* Exercise objective
Give back exactly the lines of the entries below from the line with "[306,183,370,193] s.name ->" to the line with "[134,240,242,260] s.homepage ->", inclusive, and only those.

Stored records:
━━━━━━━━━━━━━━━━━━━━━━━━━━━━━━

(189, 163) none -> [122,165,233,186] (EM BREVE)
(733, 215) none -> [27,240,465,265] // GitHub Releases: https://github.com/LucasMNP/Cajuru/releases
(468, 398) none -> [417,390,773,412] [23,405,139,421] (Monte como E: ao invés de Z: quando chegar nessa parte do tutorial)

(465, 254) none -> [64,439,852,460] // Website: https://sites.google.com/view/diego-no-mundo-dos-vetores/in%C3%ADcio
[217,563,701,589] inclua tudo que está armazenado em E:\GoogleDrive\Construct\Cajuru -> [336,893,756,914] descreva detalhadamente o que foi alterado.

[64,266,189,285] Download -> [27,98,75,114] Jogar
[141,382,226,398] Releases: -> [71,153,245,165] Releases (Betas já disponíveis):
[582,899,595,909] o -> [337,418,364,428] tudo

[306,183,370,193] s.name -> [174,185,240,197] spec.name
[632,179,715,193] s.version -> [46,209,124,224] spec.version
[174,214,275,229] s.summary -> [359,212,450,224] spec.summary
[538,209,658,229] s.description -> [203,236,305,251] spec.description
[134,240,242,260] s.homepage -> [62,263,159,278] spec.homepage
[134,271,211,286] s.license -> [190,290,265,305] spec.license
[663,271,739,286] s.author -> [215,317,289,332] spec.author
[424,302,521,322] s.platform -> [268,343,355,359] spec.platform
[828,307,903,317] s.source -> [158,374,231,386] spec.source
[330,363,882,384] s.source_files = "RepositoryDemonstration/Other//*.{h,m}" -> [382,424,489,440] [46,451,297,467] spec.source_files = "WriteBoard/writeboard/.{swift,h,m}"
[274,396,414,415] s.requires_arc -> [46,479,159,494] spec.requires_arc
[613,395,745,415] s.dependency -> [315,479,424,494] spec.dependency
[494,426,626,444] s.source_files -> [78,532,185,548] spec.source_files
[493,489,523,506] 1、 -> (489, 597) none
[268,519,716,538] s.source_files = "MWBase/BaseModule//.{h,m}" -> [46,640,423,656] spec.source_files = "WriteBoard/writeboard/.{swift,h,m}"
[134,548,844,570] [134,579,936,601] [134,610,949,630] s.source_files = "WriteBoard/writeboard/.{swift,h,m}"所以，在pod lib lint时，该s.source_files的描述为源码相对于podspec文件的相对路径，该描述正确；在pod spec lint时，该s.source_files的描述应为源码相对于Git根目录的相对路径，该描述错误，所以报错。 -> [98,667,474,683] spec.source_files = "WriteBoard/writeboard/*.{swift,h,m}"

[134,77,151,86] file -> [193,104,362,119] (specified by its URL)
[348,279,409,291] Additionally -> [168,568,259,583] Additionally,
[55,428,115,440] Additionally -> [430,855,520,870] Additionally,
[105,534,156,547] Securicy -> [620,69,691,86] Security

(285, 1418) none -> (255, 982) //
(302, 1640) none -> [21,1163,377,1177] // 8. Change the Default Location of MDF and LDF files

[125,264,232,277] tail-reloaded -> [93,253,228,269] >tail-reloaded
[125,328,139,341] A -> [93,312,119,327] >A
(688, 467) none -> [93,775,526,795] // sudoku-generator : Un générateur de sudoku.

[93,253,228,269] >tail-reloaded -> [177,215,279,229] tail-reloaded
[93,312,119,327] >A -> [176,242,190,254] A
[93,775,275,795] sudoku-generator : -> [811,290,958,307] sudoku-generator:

━━━━━━━━━━━━━━━━━━━━━━━━━━━━━━

* Response for this exercise
[306,183,370,193] s.name -> [174,185,240,197] spec.name
[632,179,715,193] s.version -> [46,209,124,224] spec.version
[174,214,275,229] s.summary -> [359,212,450,224] spec.summary
[538,209,658,229] s.description -> [203,236,305,251] spec.description
[134,240,242,260] s.homepage -> [62,263,159,278] spec.homepage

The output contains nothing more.